Commitments are due at noon ET on June 26, the source said.

Deutsche Bank Securities Inc. is leading the deal that will be used to help fund the acquisition of a controlling stake in the company by Abry Partners. The company’s existing owners, Shamrock Capital and AMC Entertainment, will maintain minority stakes.

Closing is expected this summer.

Screenvision is a New York-based provider of cinema advertising, on-screen advertising, in-lobby promotions and integrated marketing programs.

Dental Corp. closes

In other news, Dental Corp. of Canada Inc. closed on its $925 million of credit facilities, split between a $50 million revolver (B2/B-), a $500 million seven-year first-lien term loan (B2/B-), a $125 million seven-year delayed-draw first-lien term loan (B2/B-), a $200 million eight-year second-lien term loan (Caa2/CCC) and a $50 million eight-year delayed-draw second-lien term loan (Caa2/CCC).

Pricing on the first-lien term loan debt is Libor plus 375 bps with a 0% Libor floor, and it was sold at an original issue discount of 99.75. The loan has 101 soft call protection for six months.

The second-lien term loan debt is priced at is Libor plus 750 bps with a 0% Libor floor and was issued at a discount of 99. This tranche has hard call protection of 102 in year one and 101 in year two.
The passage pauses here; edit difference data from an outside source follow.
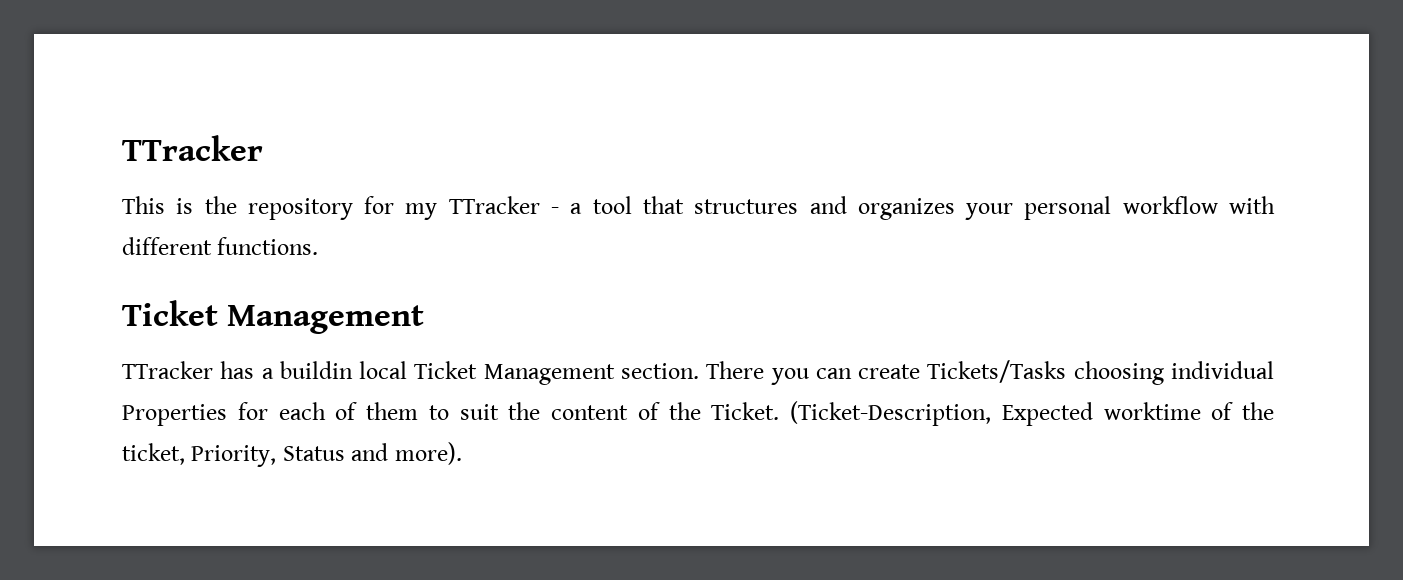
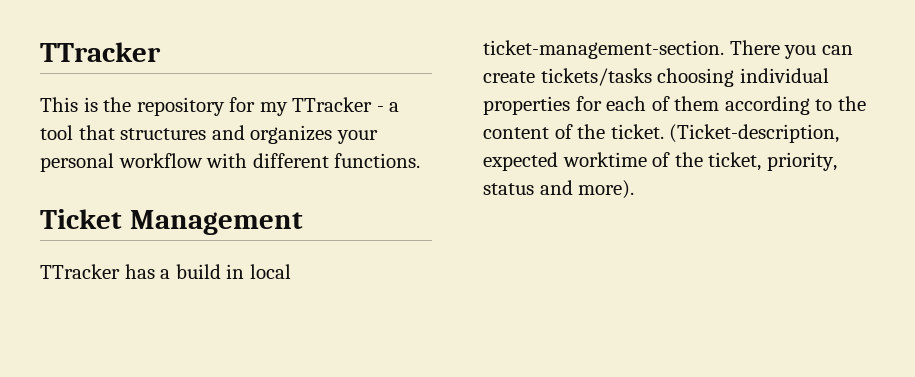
[279,361,699,385] buildin local Ticket Management section. -> [175,264,291,279] [483,40,724,59] build in local ticket-management-section.
[927,360,1067,383] Tickets/Tasks -> [540,68,652,86] tickets/tasks
[122,404,227,426] Properties -> [483,96,570,115] properties
[428,404,499,420] to suit -> [724,96,833,115] according to
[711,401,1093,426] Ticket. (Ticket-Description, Expected -> [610,124,840,143] [483,152,558,171] ticket. (Ticket-description, expected
[191,445,345,467] Priority, Status -> [766,152,837,171] [483,183,534,195] priority, status

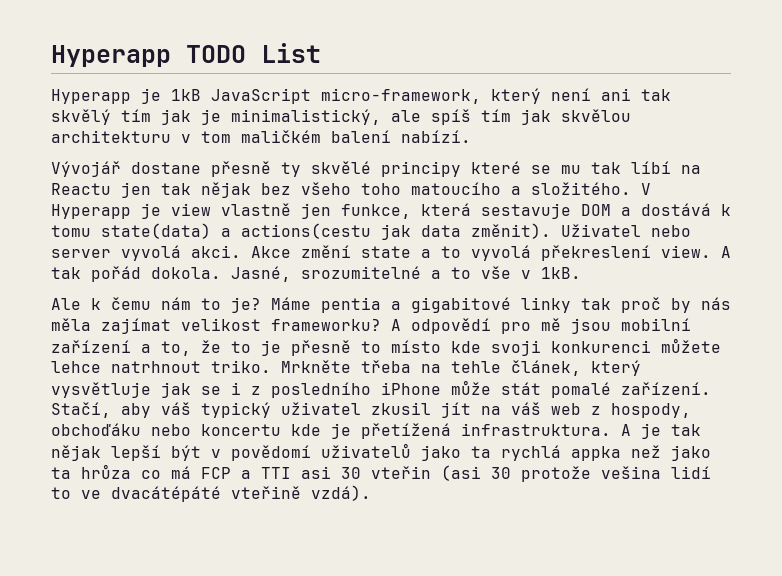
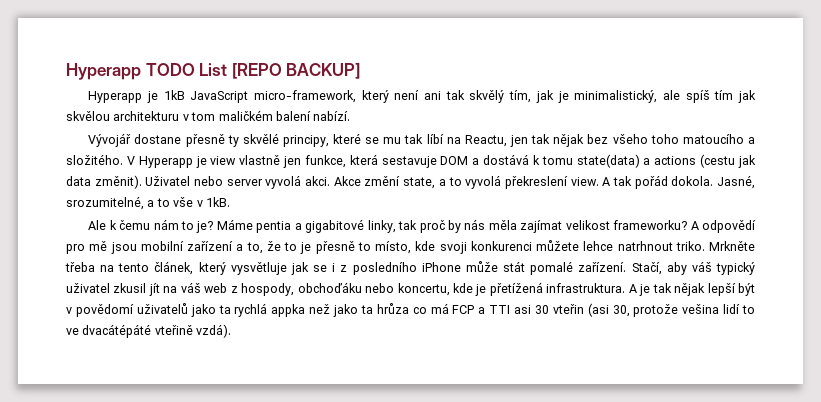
(321, 53) none -> [231,63,361,79] [REPO BACKUP]
[121,109,151,122] tím -> [509,90,532,103] tím,
[381,161,461,177] principy -> [282,135,329,147] principy,
[51,183,111,195] Reactu -> [464,135,507,147] Reactu,
[241,223,371,239] actions(cestu -> [654,154,736,168] actions (cestu
[361,246,411,258] state -> [403,177,436,189] state,
[301,266,421,279] srozumitelné -> [66,196,144,210] srozumitelné,
[521,297,571,313] linky -> [367,220,396,233] linky,
[391,340,441,353] místo -> [375,241,411,254] místo,
[451,361,501,373] tehle -> [118,263,150,272] tento
[201,424,281,436] koncertu -> [397,283,450,296] koncertu,
[491,467,511,479] 30 -> [612,305,630,317] 30,

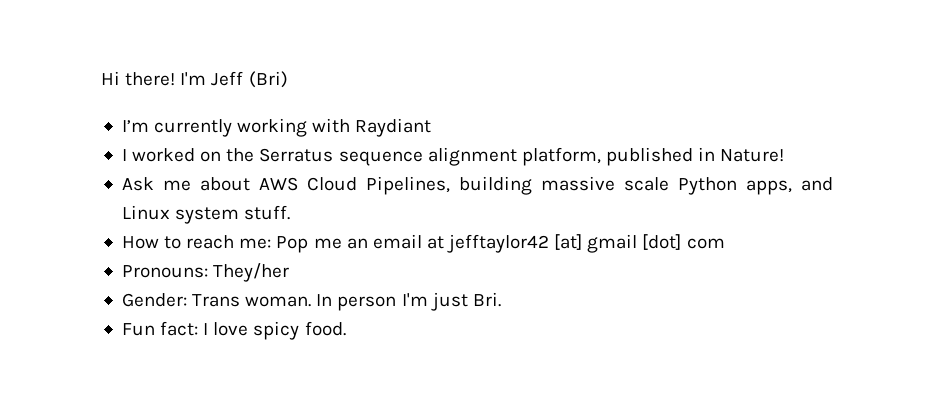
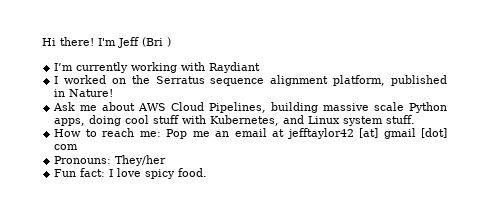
[248,71,288,88] (Bri) -> [142,37,171,47] (Bri )
(792, 187) none -> [89,115,280,126] doing cool stuff with Kubernetes,
[121,292,501,311] // Gender: Trans woman. In person I'm just Bri. -> (167, 160) none

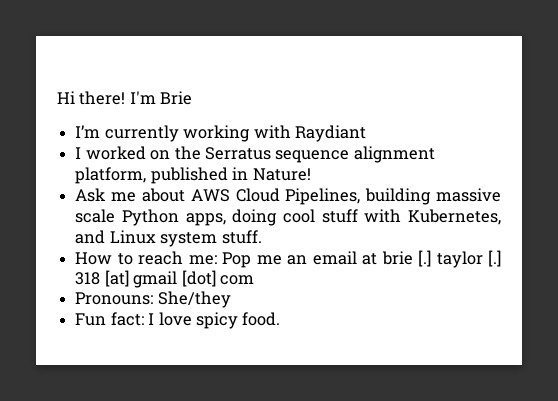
[118,37,171,48] Jeff (Bri ) -> [160,91,193,105] Brie
[286,128,354,139] jefftaylor42 -> [381,250,502,268] [75,272,101,285] brie [.] taylor [.] 318
[115,155,167,166] They/her -> [157,291,231,308] She/they

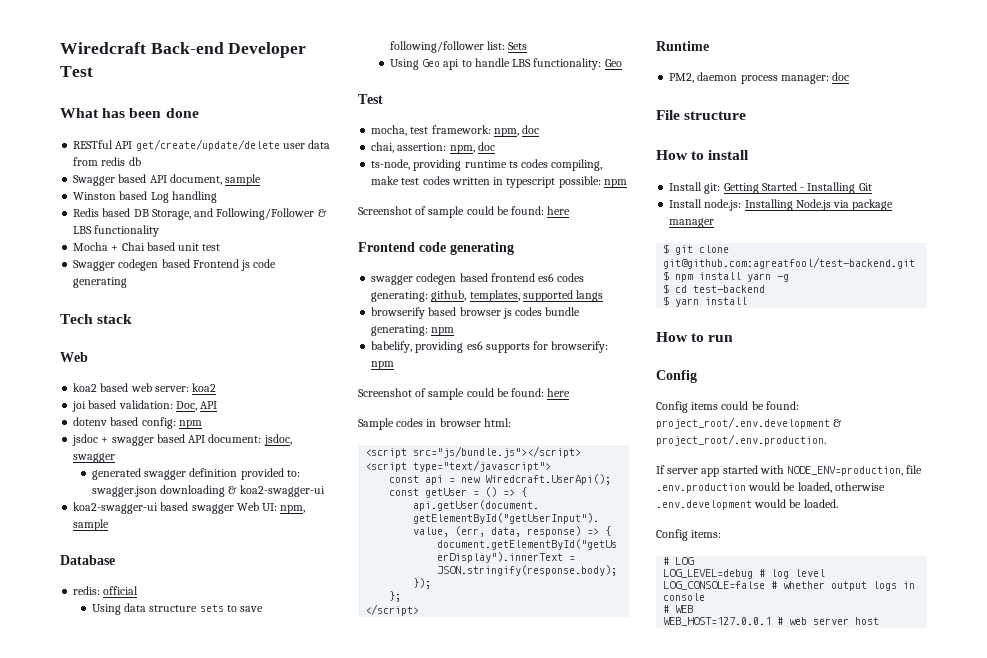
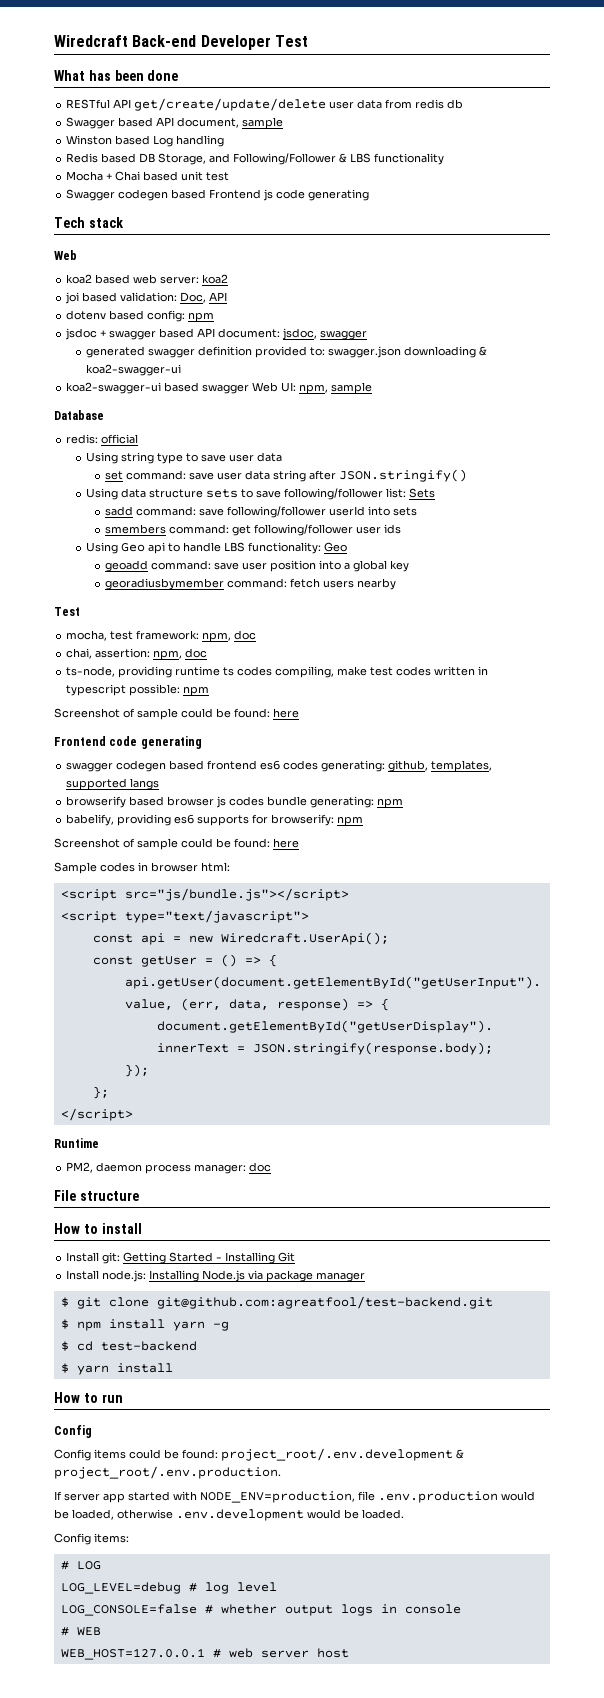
(139, 590) none -> [85,452,282,464] [105,469,468,482] // Using string type to save user data // set command: save user data string after JSON.stringify()
(528, 46) none -> [105,506,418,518] [105,524,402,536] // sadd command: save following/follower userId into sets // smembers command: get following/follower user ids
(622, 63) none -> [105,560,410,572] [105,578,397,590] // geoadd command: save user position into a global key // georadiusbymember command: fetch users nearby

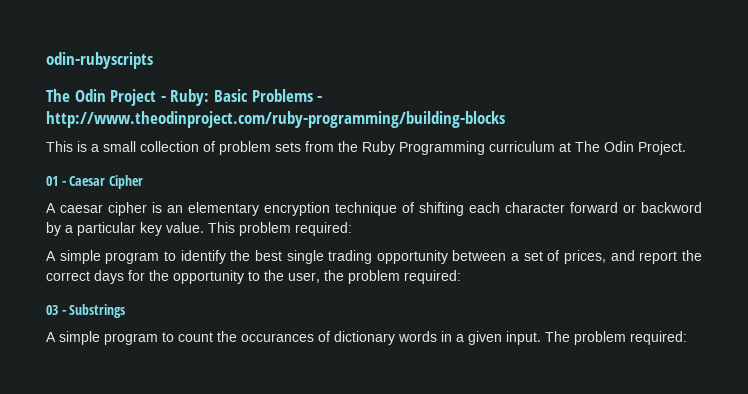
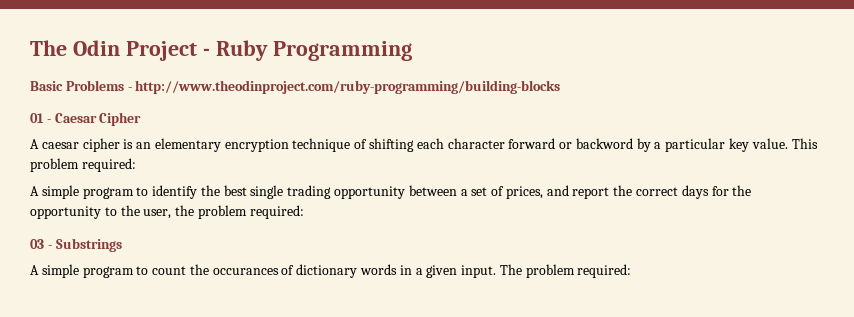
[46,52,153,69] odin-rubyscripts // -> (30, 48) none
[170,89,210,106] Ruby: -> [215,40,412,61] Ruby Programming //
[46,141,686,155] // This is a small collection of problem sets from the Ruby Programming curriculum at The Odin Project. -> (561, 87) none

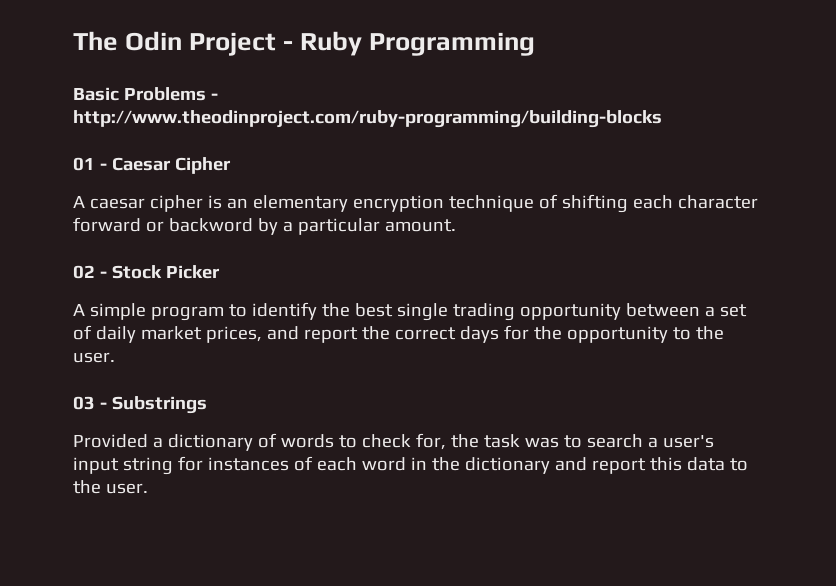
[729,138,818,152] [30,158,136,172] key value. This problem required: -> [384,219,456,232] [73,265,220,279] amount. // 02 - Stock Picker
(505, 191) none -> [95,326,202,343] daily market
[143,205,304,219] user, the problem required: -> [73,352,115,363] user.
[30,264,632,278] A simple program to count the occurances of dictionary words in a given input. The problem required: -> [73,433,714,451] [73,456,748,475] [73,480,148,494] Provided a dictionary of words to check for, the task was to search a user's input string for instances of each word in the dictionary and report this data to the user.

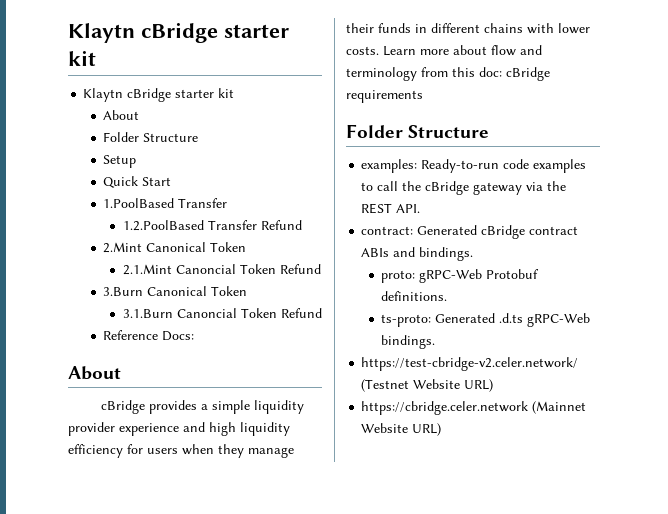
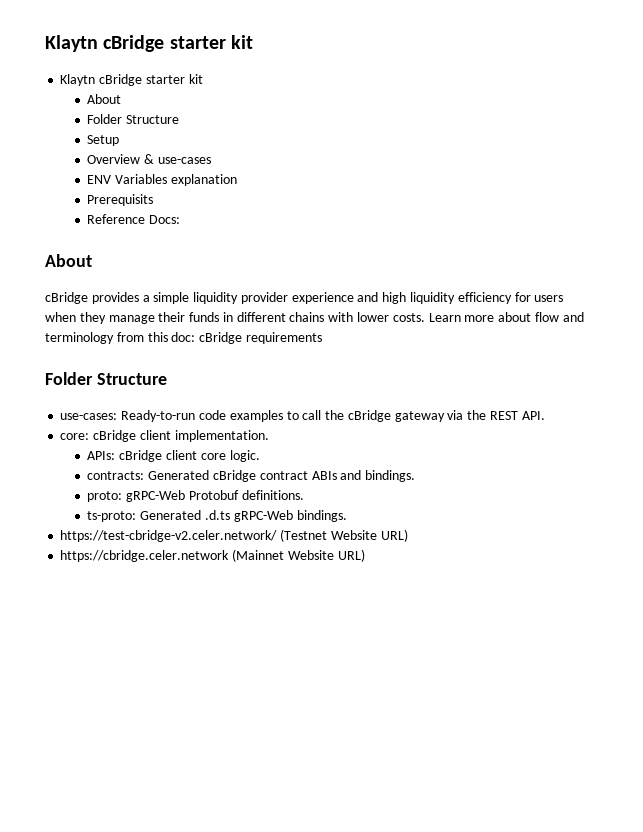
[103,176,172,188] [103,198,228,208] [122,220,302,231] [103,242,247,253] [122,264,321,275] [103,286,248,296] [122,308,322,318] Quick Start // 1.PoolBased Transfer // 1.2.PoolBased Transfer Refund // 2.Mint Canonical Token // 2.1.Mint Canoncial Token Refund // 3.Burn Canonical Token // 3.1.Burn Canoncial Token Refund -> [87,154,211,164] [87,174,237,186] [87,194,154,206] Overview & use-cases // ENV Variables explanation // Prerequisits
[361,159,418,173] examples: -> [60,413,118,420] use-cases:
[361,226,414,235] contract: -> [60,430,269,442] [87,450,260,462] [87,471,145,480] core: cBridge client implementation. // APIs: cBridge client core logic. // contracts:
The delayed-draw availability is 24 months.

During syndication, the discount on the first-lien term loan debt was revised from 99.5, ticking fees on the delayed-draw first-and second-lien term loans were changed to half the spread from days 31 to 60 and the full spread thereafter from half the spread from days 61 to 120 and the full spread thereafter, and a requirement was added for the company to provide management discussion and analysis and hold quarterly calls.

Dental funds buyout

Proceeds from Dental Corp.’s credit facilities were used to help fund its acquisition by L Catterton and refinance existing debt.

Imperial Capital Group Ltd. and OPTrust Private Markets Group, together with management and Dental Corp.’s dentist shareholders, continue to hold a significant equity interest in the company.

Jefferies LLC, CIBC and TD Securities (USA) LLC led the debt.

Dental Corp. is a network of general and specialist dental clinics in Canada.